Private powerlines and maintenance

Private powerlines are your responsibility

If you have a private powerline, it’s your responsibility to maintain it in safe working order, fix any defects and keep trees or branches clear. This is to ensure reliable power supply, reduce the risk of electrocution or bushfires and keep your powerlines safe.

Where does a private line begin?

A private powerline usually starts at, and includes, the first low voltage pole on private property. It's your responsibility to maintain and repair this first pole and all the poles, line fittings and attachments beyond it.
If your property is supplied by a high voltage powerline and a transformer off a public road, it may be a private line and advice should be sought from us and Electricity Standards and Safety, Department of Justice regarding the responsibility for maintenance and repair.

Private poles

There are around 65,000 poles in Tasmania that are privately owned. A privately owned pole will normally have a yellow Private Pole tag attached. Please note that not all private poles will be identified with this tag.

Types of poles

  • Treated hardwood poles (Koppers): These are the most common and preferred type. They have an expected life of more than 40 years and are inspected on a 3.5-5 year cycle.
  • Natural wood poles: These have been used in the past and can have a life expectancy of as little as seven years. These poles are inspected on a 3.5 year cycle.
  • Steel poles: Life expectancy for steel poles is more than 20 years but this may be affected by ground and service conditions. These poles are inspected on a 3.5-5 year cycle.

Maintenance tips for all poles

  • You can contribute to the life of a pole and assist in the inspection process by carrying out regular weed and bush removal around its base
  • Keep vegetation a minimum of 3 metres from overhead powerlines. Vegetation management should only be undertaken by an accredited contractor who can work in close proximity to live powerlines
  • Look for any problems relating to the pole such as: significant leaning, nuts and bolts missing, steelwork hanging loosely, wires too close to the ground or broken insulators and wires, and arrange repairs immediately.

Pole testing

Currently, we inspect private assets up to the customer metering point as part of our routine pole testing cycle. If there are any safety issues, you will be notified by Electricity Standards and Safety, Department of Justice and it'll be your responsibility to fix any problems. Any testing beyond the customer metering point is your responsibility.

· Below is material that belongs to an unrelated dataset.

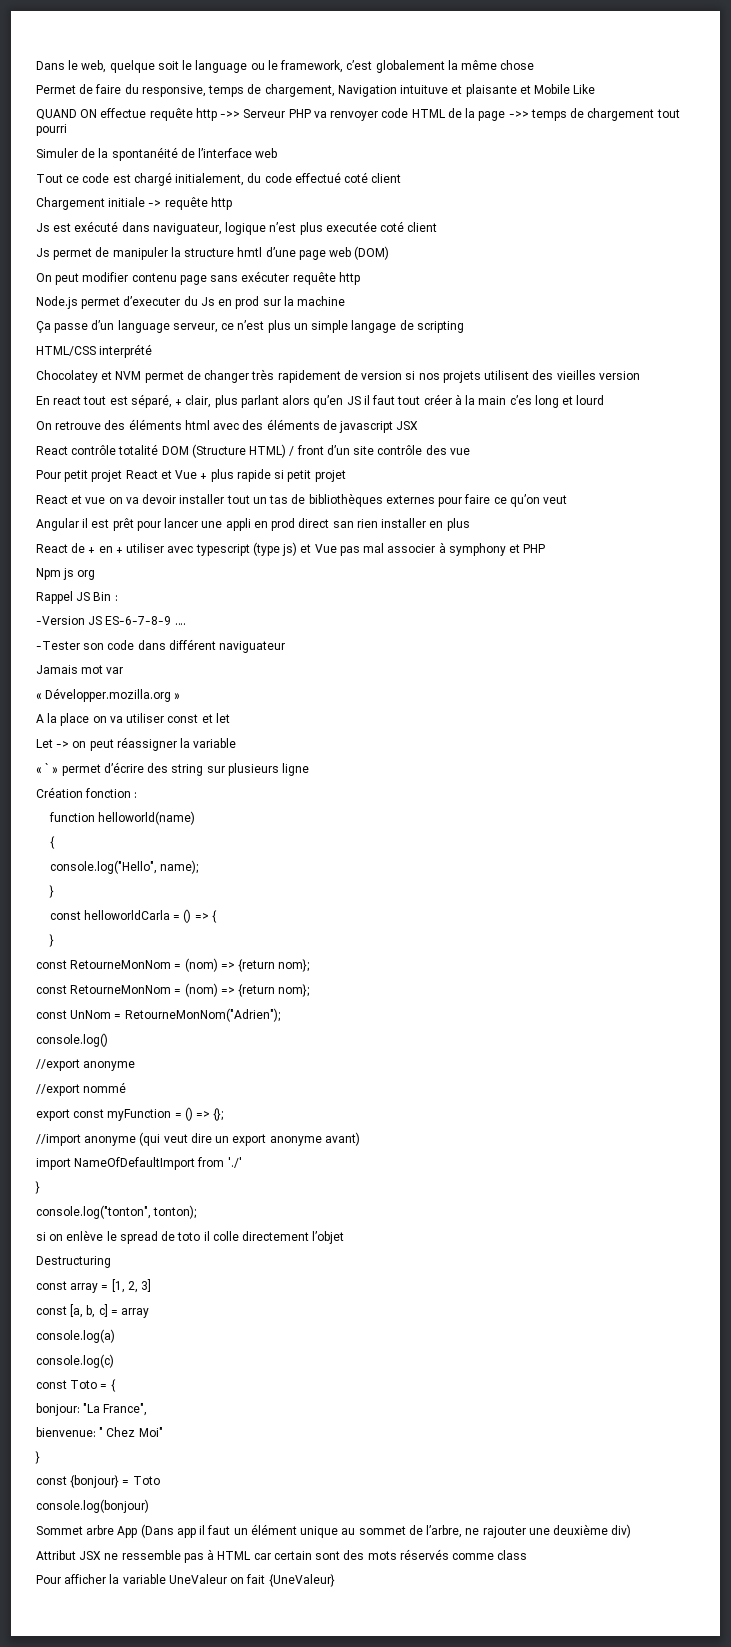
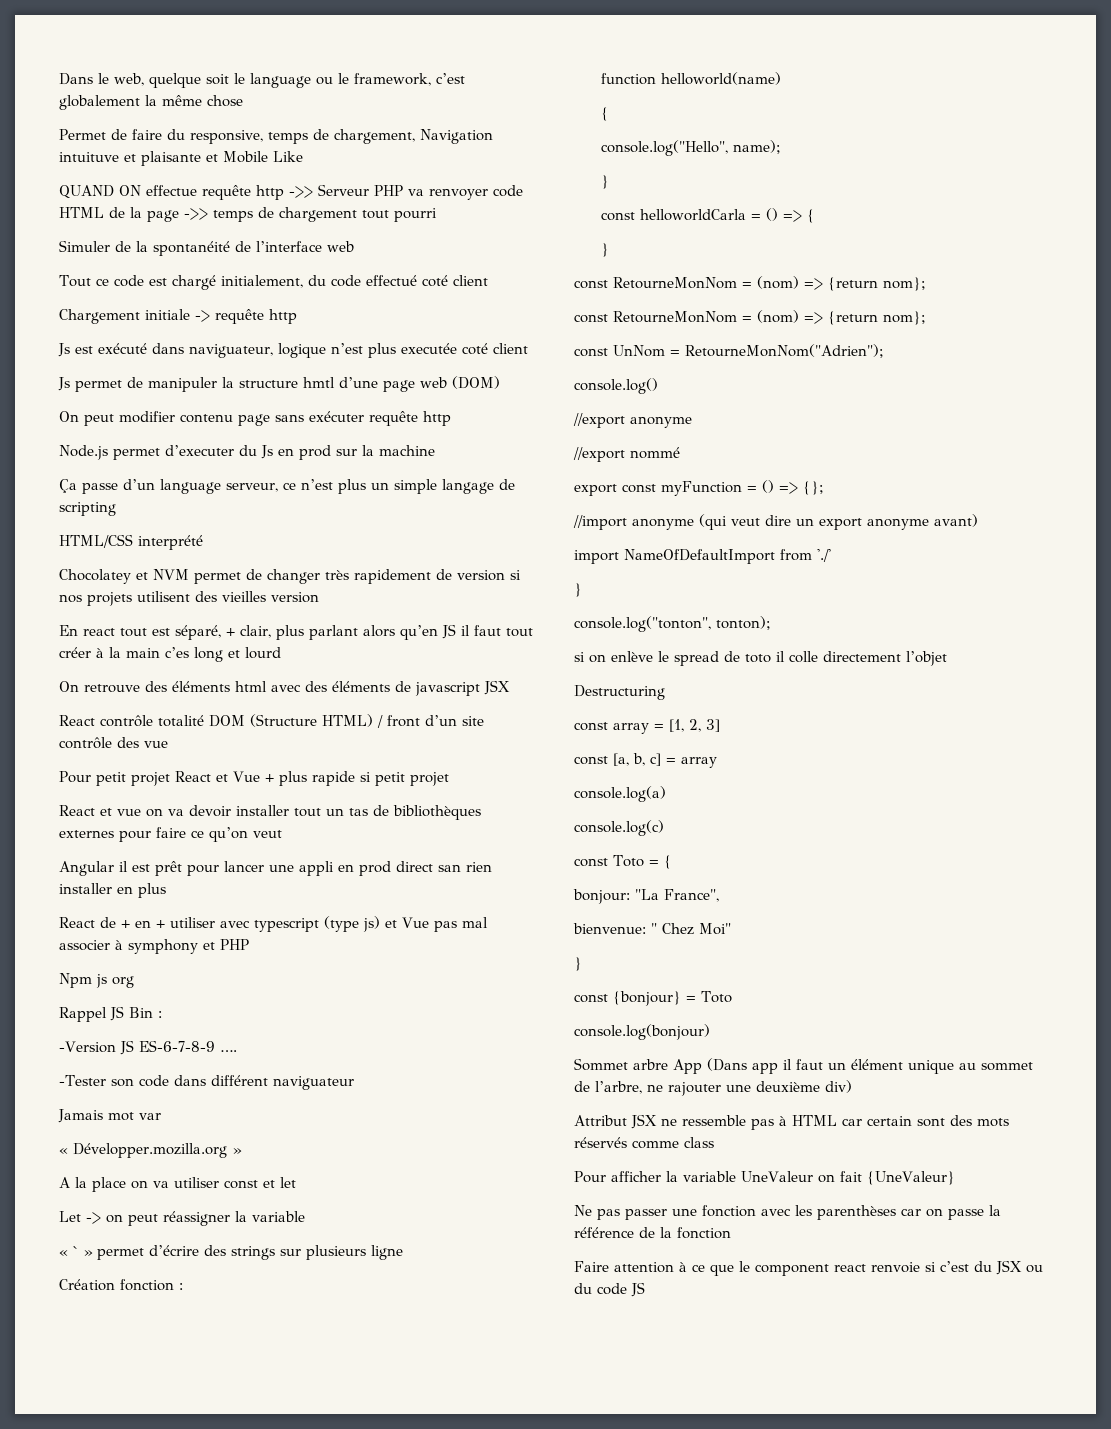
- « ` » permet d’écrire des string sur plusieurs ligne
+ « ` » permet d’écrire des strings sur plusieurs ligne
+ Ne pas passer une fonction avec les parenthèses car on passe la référence de la fonction
+ Faire attention à ce que le component react renvoie si c’est du JSX ou du code JS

Follow this simple checklist to keep your private powerlines safe and to ensure a more reliable power supply:

  • Prevent fire damage to poles by keeping vegetation clear of the base of the poles
  • Keep trees on your property well clear of powerlines
  • Look for obvious line defects such as broken strands or loose or damaged insulators, and arrange repairs immediately
  • Check for broken or damaged pole stay wires and arrange repairs

Please note: if your supply is interrupted as a result of a fault and your private assets are deemed unsafe or non-compliant with Australian Standard (AS/NZS 3000 or AS 7000), this may impact on our ability to undertake restoration of supply. Alternatively, a defective installation notice may be issued. This could lead to your supply being disconnected.